Elagolix in the treatment of heavy menstrual bleeding associated with uterine fibroids in premenopausal women
Published in Expert Review of Clinical Pharmacology, 2021
Mohamed Ali, Sara A.R., Ayman Al Hendy
Selective progesterone receptor modulators (SPRMs) have been studied extensively in the last few years with initial promising effects in induction of amenorrhea and shrinking tumor size [16]. SPRMs are synthetic ligands targeting the progesterone receptor (PR) with mixed agonist and antagonist activities [92]. Their indication as emergency contraception, termination of pregnancy, premenstrual syndrome and assisted reproduction are due their tissue-selective effects [93]. Moreover, expression of PR in endometrial and fibroid cells encouraged SPRMs investigations against UF, AUB, dysmenorrhea and endometriosis [82]. SPRMs family includes Mifepristone, Asoprisnil, Onapristone, UPA, Lonaprisan, Vilaprisan, and Telapristone.

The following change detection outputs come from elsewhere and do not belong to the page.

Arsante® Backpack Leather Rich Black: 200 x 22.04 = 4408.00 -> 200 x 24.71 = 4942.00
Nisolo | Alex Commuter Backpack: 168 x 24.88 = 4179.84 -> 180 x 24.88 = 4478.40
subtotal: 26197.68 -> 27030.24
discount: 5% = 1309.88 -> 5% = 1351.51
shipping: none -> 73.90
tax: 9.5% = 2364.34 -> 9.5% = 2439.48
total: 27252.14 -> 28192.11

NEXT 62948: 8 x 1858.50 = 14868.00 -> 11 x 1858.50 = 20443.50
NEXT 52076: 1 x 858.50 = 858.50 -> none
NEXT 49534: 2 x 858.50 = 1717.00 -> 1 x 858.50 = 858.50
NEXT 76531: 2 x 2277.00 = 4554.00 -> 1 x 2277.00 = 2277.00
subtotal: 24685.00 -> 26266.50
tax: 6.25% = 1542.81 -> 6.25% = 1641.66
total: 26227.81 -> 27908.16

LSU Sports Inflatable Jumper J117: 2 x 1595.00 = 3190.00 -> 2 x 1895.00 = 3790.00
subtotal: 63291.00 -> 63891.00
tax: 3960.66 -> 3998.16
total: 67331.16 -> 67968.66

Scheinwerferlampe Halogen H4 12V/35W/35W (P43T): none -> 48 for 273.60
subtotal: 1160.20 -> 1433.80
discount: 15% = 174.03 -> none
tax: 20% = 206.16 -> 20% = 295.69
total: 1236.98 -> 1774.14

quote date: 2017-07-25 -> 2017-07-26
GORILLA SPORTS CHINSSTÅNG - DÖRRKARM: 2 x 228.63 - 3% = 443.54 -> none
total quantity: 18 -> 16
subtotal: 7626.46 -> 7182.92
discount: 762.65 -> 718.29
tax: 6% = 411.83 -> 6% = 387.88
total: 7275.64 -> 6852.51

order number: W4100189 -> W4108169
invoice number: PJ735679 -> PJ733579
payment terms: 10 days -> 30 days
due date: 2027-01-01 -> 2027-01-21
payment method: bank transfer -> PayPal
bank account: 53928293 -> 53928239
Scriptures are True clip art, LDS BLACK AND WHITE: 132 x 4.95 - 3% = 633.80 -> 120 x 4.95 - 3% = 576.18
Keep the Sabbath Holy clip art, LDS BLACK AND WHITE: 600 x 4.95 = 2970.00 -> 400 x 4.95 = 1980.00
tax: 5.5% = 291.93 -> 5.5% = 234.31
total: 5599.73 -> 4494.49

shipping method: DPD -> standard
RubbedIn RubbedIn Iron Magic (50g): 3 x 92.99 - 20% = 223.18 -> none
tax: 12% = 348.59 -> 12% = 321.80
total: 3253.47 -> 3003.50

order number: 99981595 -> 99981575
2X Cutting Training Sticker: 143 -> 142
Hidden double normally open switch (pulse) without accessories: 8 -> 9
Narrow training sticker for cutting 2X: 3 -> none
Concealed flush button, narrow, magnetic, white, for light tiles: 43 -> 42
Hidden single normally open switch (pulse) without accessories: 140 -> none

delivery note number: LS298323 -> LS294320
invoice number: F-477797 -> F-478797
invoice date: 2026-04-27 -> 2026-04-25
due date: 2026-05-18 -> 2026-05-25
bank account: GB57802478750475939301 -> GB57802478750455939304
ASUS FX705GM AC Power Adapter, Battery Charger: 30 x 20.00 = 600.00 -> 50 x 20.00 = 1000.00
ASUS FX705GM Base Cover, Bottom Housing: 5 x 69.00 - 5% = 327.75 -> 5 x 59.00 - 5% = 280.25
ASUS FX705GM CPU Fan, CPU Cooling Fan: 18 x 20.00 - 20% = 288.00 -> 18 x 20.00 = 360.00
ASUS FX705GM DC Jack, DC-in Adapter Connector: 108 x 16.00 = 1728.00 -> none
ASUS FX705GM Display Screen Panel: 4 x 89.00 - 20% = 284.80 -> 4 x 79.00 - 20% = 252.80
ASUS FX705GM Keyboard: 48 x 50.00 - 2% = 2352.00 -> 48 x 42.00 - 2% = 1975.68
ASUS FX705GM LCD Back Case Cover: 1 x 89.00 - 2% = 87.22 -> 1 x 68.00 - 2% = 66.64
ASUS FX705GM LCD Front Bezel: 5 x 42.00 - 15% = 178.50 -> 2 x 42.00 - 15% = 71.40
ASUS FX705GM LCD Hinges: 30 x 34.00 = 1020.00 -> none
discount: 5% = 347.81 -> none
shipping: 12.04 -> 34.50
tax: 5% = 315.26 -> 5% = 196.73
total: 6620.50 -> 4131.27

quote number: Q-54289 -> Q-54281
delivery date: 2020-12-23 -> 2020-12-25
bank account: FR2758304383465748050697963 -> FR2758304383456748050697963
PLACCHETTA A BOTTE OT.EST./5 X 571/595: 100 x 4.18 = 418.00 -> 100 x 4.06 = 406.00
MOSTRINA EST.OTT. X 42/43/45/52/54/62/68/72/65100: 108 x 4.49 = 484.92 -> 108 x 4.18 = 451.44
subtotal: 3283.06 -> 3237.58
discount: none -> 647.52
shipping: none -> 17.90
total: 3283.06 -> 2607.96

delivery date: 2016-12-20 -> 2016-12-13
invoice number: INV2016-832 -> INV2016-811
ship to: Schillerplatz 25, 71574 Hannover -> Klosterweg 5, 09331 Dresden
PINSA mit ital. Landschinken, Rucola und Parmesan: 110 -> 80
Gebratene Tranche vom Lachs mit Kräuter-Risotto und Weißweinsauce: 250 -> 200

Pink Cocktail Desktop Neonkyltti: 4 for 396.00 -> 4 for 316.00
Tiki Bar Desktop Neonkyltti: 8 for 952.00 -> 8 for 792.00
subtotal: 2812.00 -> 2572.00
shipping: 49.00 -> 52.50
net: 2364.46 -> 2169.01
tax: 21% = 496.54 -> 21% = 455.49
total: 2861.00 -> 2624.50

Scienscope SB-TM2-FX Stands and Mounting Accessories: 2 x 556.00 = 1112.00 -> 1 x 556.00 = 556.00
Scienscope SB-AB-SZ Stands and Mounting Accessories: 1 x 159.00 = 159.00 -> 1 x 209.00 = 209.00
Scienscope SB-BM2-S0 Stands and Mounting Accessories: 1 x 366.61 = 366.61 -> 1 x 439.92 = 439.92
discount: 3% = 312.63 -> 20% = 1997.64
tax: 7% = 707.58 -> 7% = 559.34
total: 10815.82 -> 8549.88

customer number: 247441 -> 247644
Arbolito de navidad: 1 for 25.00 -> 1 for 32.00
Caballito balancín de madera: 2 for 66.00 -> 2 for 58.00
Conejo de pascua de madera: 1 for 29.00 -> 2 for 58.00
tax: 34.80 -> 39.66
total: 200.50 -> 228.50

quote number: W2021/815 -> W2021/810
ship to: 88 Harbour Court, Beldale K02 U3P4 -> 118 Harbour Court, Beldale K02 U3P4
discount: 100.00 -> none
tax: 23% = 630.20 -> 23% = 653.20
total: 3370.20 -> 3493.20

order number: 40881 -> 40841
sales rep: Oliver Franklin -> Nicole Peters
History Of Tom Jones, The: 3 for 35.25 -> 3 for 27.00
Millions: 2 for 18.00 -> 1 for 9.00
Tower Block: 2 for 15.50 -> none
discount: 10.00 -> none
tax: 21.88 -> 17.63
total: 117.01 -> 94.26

Notably, enthusiasm about SPRMs was attributed to their minimal effect on serum estrogen levels therefore they are not expected to induce menopausal-like symptoms or subsequent bone loss [92–95]. Vilaprisan dosed in 1–5 mg daily for 12 week induced profound bleeding cessation in women with UFs which supported further advancement of clinical trials to evaluate vilaprisan in women with symptomatic UFs [96]. However, long-term toxicological animal studies using high doses revealed safety concerns; therefore, all current trials were paused [97]. A main known risk with the use of SPRMs is their association with a reversible morphological change in the endometrial lining known as progesterone-receptor modulator-associated endometrial changes (PAECs) after prolonged exposure [82,98]. UPA was approved and prescribed in Europe, Canada, and Australia for few years but recent studies found that UPA could cause liver failure that may require liver transplantation [17,18] and EMA called for temporary suspension of UPA (EsmyaTM) and generic medicines sales. Off note, EMA’s review is restricted only to UPA 5 mg for the treatment of UFs and does not affect its use in 30 mg as a single-dose medicine (ellaOne) for EC, as there is currently no concern about liver injury with the latter [99].